Date: Mon, 23 Jul 2001 01:25:17 +0100 From: Brian Somers <brian@Awfulhak.org> To: "Jeroen Massar" <jeroen@unfix.org> Cc: "'Matt Dillon'" <dillon@earth.backplane.com>, "'Hajimu UMEMOTO'" <ume@mahoroba.org>, aschneid@mail.slc.edu, brian@Awfulhak.org, ras@e-gerbil.net, roam@orbitel.bg, freebsd-security@FreeBSD.ORG, freebsd-gnats-submit@FreeBSD.ORG, brian@Awfulhak.org Subject: Re: bin/22595: telnetd tricked into using arbitrary peer ip Message-ID: <200107230025.f6N0PHg12049@hak.lan.Awfulhak.org> In-Reply-To: Message from "Jeroen Massar" <jeroen@unfix.org> of "Mon, 23 Jul 2001 01:58:33 %2B0200." <000701c1130a$393e27e0$420d640a@HELL>
next in thread | previous in thread | raw e-mail | index | archive | help
> Even then.... IMHO one should log both hostname _AND_ IP...

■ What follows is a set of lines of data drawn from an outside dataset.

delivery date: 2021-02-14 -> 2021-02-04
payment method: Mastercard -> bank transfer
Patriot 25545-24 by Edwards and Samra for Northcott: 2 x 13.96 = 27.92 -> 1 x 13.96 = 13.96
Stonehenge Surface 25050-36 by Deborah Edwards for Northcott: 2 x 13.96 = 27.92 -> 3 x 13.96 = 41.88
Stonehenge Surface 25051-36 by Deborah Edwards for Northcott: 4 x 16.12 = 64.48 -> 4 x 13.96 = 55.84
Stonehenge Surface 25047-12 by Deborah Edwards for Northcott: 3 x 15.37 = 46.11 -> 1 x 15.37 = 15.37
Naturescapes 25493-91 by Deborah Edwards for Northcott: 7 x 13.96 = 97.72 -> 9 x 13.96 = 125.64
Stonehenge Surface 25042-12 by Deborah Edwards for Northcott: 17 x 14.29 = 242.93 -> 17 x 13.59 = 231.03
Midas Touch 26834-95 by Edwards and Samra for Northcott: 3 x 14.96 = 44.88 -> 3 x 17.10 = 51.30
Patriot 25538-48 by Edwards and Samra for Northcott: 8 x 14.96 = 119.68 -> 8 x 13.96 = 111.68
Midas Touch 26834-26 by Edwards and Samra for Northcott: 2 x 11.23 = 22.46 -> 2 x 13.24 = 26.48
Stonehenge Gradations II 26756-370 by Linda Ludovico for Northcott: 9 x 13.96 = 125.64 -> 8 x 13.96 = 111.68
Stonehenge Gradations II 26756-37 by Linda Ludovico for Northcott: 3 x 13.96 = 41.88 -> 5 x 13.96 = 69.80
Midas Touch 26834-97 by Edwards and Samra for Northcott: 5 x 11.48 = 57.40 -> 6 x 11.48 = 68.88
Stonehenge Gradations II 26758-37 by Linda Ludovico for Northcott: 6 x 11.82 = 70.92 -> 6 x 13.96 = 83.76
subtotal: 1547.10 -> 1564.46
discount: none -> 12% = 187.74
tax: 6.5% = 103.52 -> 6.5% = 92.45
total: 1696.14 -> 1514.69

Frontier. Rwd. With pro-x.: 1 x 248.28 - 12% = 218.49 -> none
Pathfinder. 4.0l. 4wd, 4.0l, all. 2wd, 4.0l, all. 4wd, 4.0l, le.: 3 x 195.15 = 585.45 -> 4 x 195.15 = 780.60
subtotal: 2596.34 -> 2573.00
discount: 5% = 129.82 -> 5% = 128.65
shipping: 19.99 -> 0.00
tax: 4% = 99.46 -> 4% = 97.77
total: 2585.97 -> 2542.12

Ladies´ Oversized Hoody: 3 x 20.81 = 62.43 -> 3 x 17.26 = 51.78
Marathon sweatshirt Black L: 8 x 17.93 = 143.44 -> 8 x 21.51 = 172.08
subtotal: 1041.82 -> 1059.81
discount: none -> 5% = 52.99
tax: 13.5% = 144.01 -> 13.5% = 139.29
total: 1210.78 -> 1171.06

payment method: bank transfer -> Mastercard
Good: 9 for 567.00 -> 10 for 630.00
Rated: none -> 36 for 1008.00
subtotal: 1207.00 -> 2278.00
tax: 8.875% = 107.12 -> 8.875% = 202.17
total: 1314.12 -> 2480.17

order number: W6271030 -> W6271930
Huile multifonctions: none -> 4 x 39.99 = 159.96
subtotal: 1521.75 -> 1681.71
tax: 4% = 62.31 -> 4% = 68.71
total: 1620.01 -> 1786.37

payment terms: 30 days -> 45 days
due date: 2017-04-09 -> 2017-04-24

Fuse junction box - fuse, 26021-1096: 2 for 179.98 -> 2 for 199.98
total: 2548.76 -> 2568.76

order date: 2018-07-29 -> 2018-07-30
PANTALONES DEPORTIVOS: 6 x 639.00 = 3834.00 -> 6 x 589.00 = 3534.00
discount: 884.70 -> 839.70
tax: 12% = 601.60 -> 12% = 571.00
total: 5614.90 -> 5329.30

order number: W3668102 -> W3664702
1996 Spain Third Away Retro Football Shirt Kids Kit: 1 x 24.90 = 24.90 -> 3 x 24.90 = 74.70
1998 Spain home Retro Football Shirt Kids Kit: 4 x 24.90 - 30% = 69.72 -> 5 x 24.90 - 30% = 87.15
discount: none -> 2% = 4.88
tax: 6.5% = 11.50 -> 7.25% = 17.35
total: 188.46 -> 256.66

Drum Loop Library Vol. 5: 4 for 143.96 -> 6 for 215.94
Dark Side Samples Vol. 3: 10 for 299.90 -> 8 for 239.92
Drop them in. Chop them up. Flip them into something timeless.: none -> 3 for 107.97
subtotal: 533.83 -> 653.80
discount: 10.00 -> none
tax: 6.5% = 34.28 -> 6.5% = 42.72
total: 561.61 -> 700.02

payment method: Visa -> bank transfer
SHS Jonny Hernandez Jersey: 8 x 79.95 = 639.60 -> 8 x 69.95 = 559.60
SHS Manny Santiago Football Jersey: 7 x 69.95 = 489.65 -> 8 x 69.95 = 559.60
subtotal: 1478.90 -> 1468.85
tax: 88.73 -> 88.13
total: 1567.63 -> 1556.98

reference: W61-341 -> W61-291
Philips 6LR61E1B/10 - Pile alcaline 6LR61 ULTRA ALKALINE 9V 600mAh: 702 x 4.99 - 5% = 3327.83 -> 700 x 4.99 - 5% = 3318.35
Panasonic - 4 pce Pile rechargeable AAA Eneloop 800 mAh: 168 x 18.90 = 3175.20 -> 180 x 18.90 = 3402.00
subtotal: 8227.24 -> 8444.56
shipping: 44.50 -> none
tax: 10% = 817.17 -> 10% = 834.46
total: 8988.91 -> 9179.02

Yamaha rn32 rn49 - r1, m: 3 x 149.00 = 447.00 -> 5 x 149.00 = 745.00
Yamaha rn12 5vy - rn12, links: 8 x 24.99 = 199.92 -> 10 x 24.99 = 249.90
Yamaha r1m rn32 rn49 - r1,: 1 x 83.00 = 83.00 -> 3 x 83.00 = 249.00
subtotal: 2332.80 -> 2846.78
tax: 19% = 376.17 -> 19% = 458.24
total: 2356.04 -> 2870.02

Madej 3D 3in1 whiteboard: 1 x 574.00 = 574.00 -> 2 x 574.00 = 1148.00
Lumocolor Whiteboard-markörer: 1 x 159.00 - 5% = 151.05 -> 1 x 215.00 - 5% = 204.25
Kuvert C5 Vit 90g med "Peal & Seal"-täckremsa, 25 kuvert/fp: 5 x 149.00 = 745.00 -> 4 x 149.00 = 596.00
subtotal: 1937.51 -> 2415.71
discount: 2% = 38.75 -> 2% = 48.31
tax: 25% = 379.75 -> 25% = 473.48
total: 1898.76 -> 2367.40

I don't think that's necessary.
> Following situation:
>
> 23 June 2001 - I log into a machine from 10.1.2.3 which maps to
> bla.example.com which points to 10.1.2.3 thus bla.example.com is
> logged...
> 24 June 2001 - The bla.example.com A is changed to 192.168.2.1,
> 192.168.2.1 gets pointed back to bla.example.com...
>
> Now I actually did very evil things with that box on the 23rd.... So the
> admin of the box wants to hunt me down and checks his/her/it's logs:
> Ooe..... that evil user came from 'bla.example.com' let's find out
> his/her/it's IP....aha 192.168.2.1 <-------- OOOPS... Not even the same
> provider I actually came from to do all those very evil things...
>
> So long for your 'nice' loggin facility... (and thanks for all the
> fish... :) I know... It's been there for a long time and over many many
> unices but that doesn't say it's still acceptable...
The owner of what's logged will know the answer -- in this case,
talking to the admins of bla.example.com will result in them saying
``ah, that box had it's IP number changed''. I think the way this is
done is as appropriate as it ever was.
> Only storing the IP is useless too ofcourse.. Because then you never
> know what the old hostname (for which you actually accepted) was...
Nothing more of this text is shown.